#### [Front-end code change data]
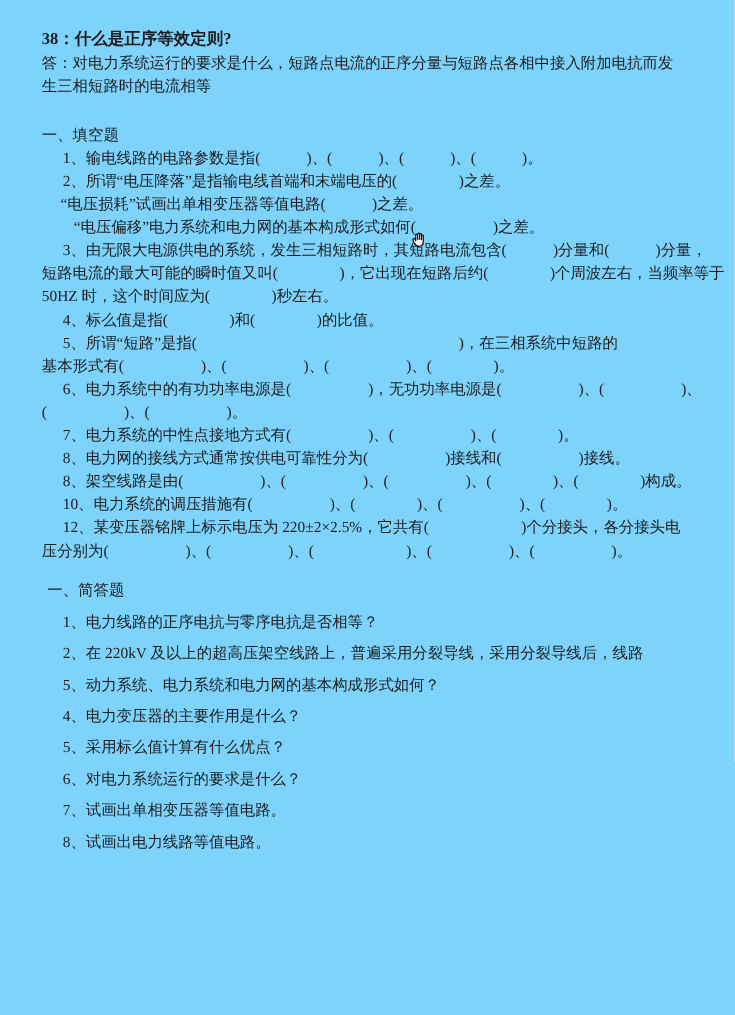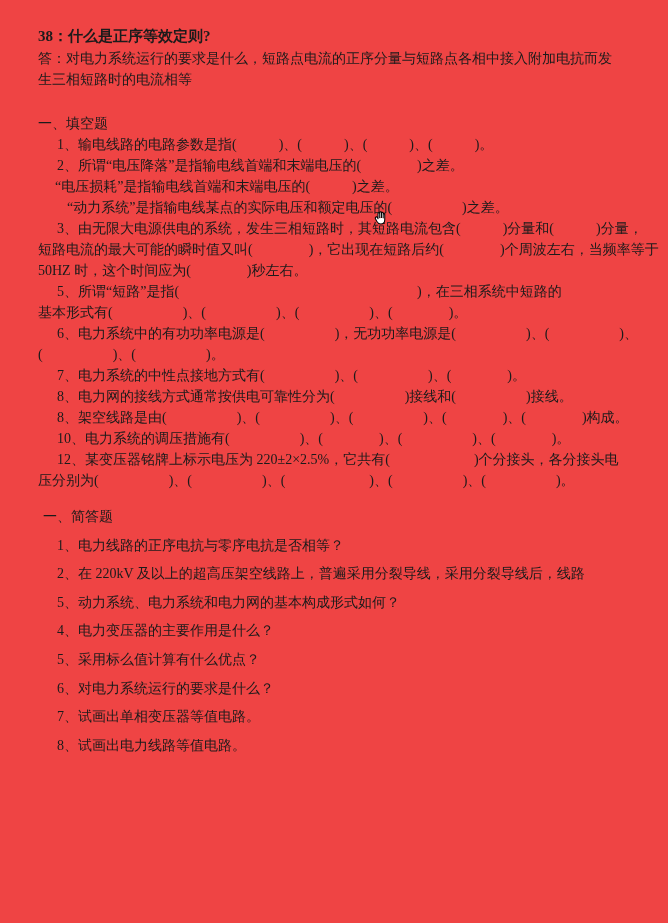--- a/index.html
+++ b/index.html
@@ -6,7 +6,7 @@
   .page{
     position:relative;
     width:668px;height:923px;
-    background:#ef4444;
+    background:#7dd3fc;
     overflow:hidden;
     font-family:"Liberation Serif","DejaVu Serif",serif;
     color:#1b1b1b;

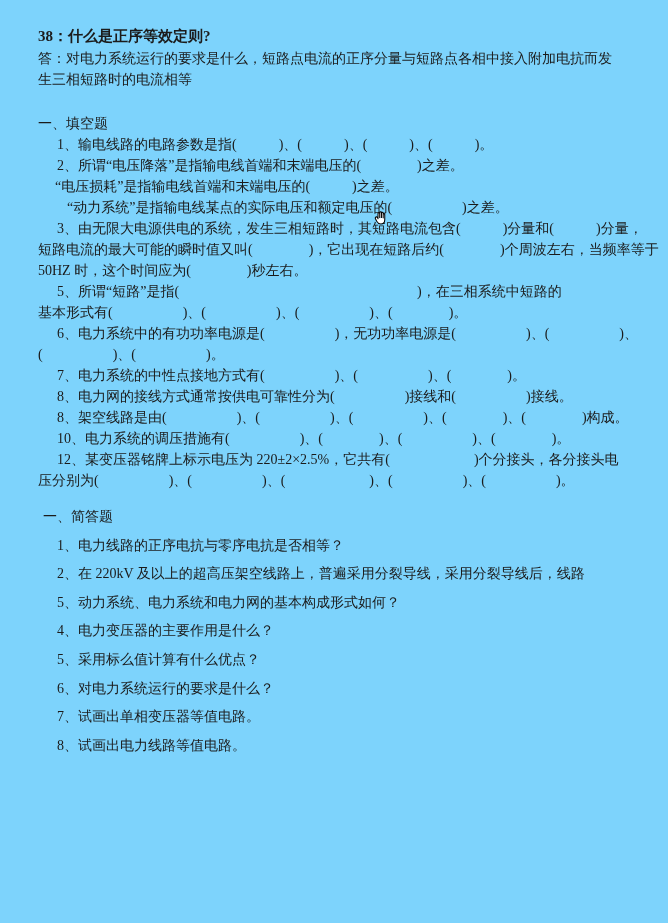--- a/index.html
+++ b/index.html
@@ -44,7 +44,7 @@
     <div class="bline bold gap-fill">一、填空题</div>
     <div class="bline ind1">1、输电线路的电路参数是指(　　　)、(　　　)、(　　　)、(　　　)。</div>
     <div class="bline ind1">2、所谓“电压降落”是指输电线首端和末端电压的(　　　　)之差。</div>
-    <div class="bline ind1b">“电压损耗”是指输电线首端和末端电压的(　　　)之差。</div>
+    <div class="bline ind1b">“电压损耗”试画出单相变压器等值电路(　　　)之差。</div>
     <div class="bline ind2">“动力系统”是指输电线某点的实际电压和额定电压的(　　　　　)之差。</div>
     <div class="bline ind1">3、由无限大电源供电的系统，发生三相短路时，其短路电流包含(　　　)分量和(　　　)分量，</div>
     <div class="bline">短路电流的最大可能的瞬时值又叫(　　　　)，它出现在短路后约(　　　　)个周波左右，当频率等于</div>

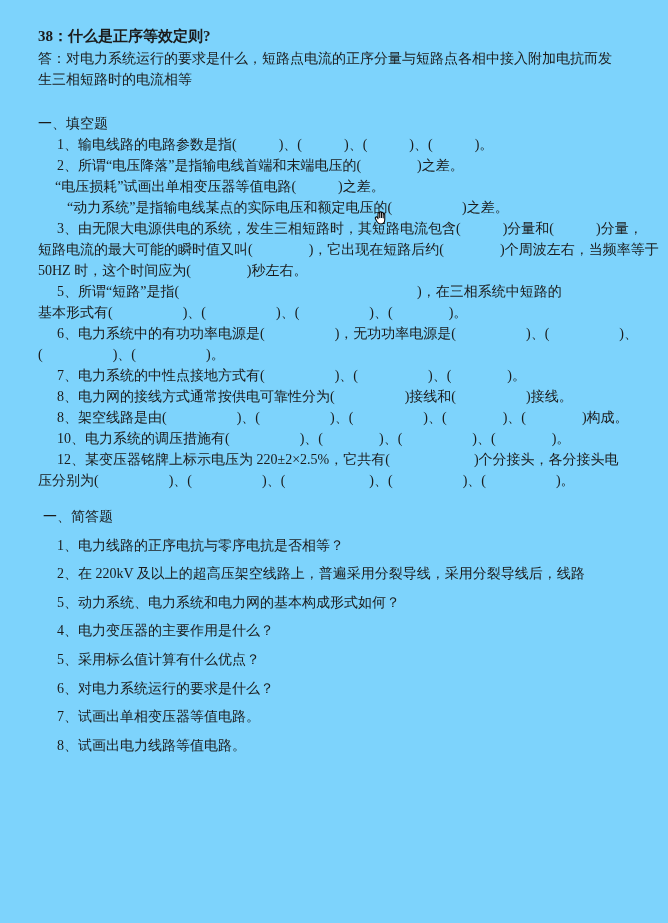--- a/index.html
+++ b/index.html
@@ -45,7 +45,7 @@
     <div class="bline ind1">1、输电线路的电路参数是指(　　　)、(　　　)、(　　　)、(　　　)。</div>
     <div class="bline ind1">2、所谓“电压降落”是指输电线首端和末端电压的(　　　　)之差。</div>
     <div class="bline ind1b">“电压损耗”试画出单相变压器等值电路(　　　)之差。</div>
-    <div class="bline ind2">“动力系统”是指输电线某点的实际电压和额定电压的(　　　　　)之差。</div>
+    <div class="bline ind2">“电压偏移”电力系统和电力网的基本构成形式如何(　　　　　)之差。</div>
     <div class="bline ind1">3、由无限大电源供电的系统，发生三相短路时，其短路电流包含(　　　)分量和(　　　)分量，</div>
     <div class="bline">短路电流的最大可能的瞬时值又叫(　　　　)，它出现在短路后约(　　　　)个周波左右，当频率等于</div>
     <div class="bline">50HZ 时，这个时间应为(　　　　)秒左右。</div>

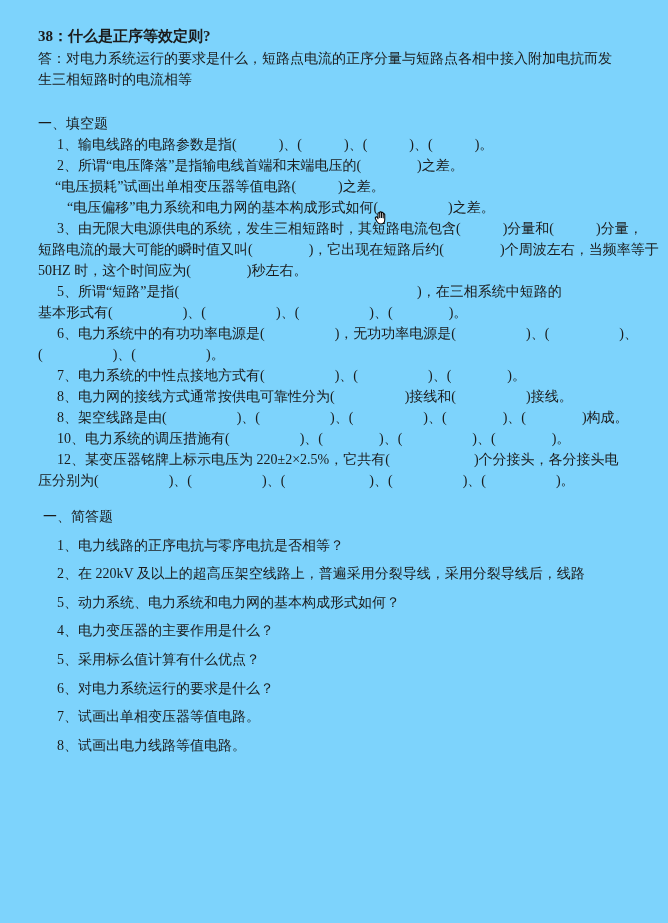--- a/index.html
+++ b/index.html
@@ -49,6 +49,7 @@
     <div class="bline ind1">3、由无限大电源供电的系统，发生三相短路时，其短路电流包含(　　　)分量和(　　　)分量，</div>
     <div class="bline">短路电流的最大可能的瞬时值又叫(　　　　)，它出现在短路后约(　　　　)个周波左右，当频率等于</div>
     <div class="bline">50HZ 时，这个时间应为(　　　　)秒左右。</div>
+    <div class="bline ind1">4、标么值是指(　　　　)和(　　　　)的比值。</div>
     <div class="bline ind1">5、所谓“短路”是指(　　　　　　　　　　　　　　　　　)，在三相系统中短路的</div>
     <div class="bline">基本形式有(　　　　　)、(　　　　　)、(　　　　　)、(　　　　)。</div>
     <div class="bline ind1">6、电力系统中的有功功率电源是(　　　　　)，无功功率电源是(　　　　　)、(　　　　　)、</div>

#### [What to produce]
Restate every record above word for word, without images.

#### [Output for this task]
--- a/index.html
+++ b/index.html
@@ -6,7 +6,7 @@
   .page{
     position:relative;
     width:668px;height:923px;
-    background:#ef4444;
+    background:#7dd3fc;
     overflow:hidden;
     font-family:"Liberation Serif","DejaVu Serif",serif;
     color:#1b1b1b;

--- a/index.html
+++ b/index.html
@@ -44,7 +44,7 @@
     <div class="bline bold gap-fill">一、填空题</div>
     <div class="bline ind1">1、输电线路的电路参数是指(　　　)、(　　　)、(　　　)、(　　　)。</div>
     <div class="bline ind1">2、所谓“电压降落”是指输电线首端和末端电压的(　　　　)之差。</div>
-    <div class="bline ind1b">“电压损耗”是指输电线首端和末端电压的(　　　)之差。</div>
+    <div class="bline ind1b">“电压损耗”试画出单相变压器等值电路(　　　)之差。</div>
     <div class="bline ind2">“动力系统”是指输电线某点的实际电压和额定电压的(　　　　　)之差。</div>
     <div class="bline ind1">3、由无限大电源供电的系统，发生三相短路时，其短路电流包含(　　　)分量和(　　　)分量，</div>
     <div class="bline">短路电流的最大可能的瞬时值又叫(　　　　)，它出现在短路后约(　　　　)个周波左右，当频率等于</div>

--- a/index.html
+++ b/index.html
@@ -45,7 +45,7 @@
     <div class="bline ind1">1、输电线路的电路参数是指(　　　)、(　　　)、(　　　)、(　　　)。</div>
     <div class="bline ind1">2、所谓“电压降落”是指输电线首端和末端电压的(　　　　)之差。</div>
     <div class="bline ind1b">“电压损耗”试画出单相变压器等值电路(　　　)之差。</div>
-    <div class="bline ind2">“动力系统”是指输电线某点的实际电压和额定电压的(　　　　　)之差。</div>
+    <div class="bline ind2">“电压偏移”电力系统和电力网的基本构成形式如何(　　　　　)之差。</div>
     <div class="bline ind1">3、由无限大电源供电的系统，发生三相短路时，其短路电流包含(　　　)分量和(　　　)分量，</div>
     <div class="bline">短路电流的最大可能的瞬时值又叫(　　　　)，它出现在短路后约(　　　　)个周波左右，当频率等于</div>
     <div class="bline">50HZ 时，这个时间应为(　　　　)秒左右。</div>

--- a/index.html
+++ b/index.html
@@ -49,6 +49,7 @@
     <div class="bline ind1">3、由无限大电源供电的系统，发生三相短路时，其短路电流包含(　　　)分量和(　　　)分量，</div>
     <div class="bline">短路电流的最大可能的瞬时值又叫(　　　　)，它出现在短路后约(　　　　)个周波左右，当频率等于</div>
     <div class="bline">50HZ 时，这个时间应为(　　　　)秒左右。</div>
+    <div class="bline ind1">4、标么值是指(　　　　)和(　　　　)的比值。</div>
     <div class="bline ind1">5、所谓“短路”是指(　　　　　　　　　　　　　　　　　)，在三相系统中短路的</div>
     <div class="bline">基本形式有(　　　　　)、(　　　　　)、(　　　　　)、(　　　　)。</div>
     <div class="bline ind1">6、电力系统中的有功功率电源是(　　　　　)，无功功率电源是(　　　　　)、(　　　　　)、</div>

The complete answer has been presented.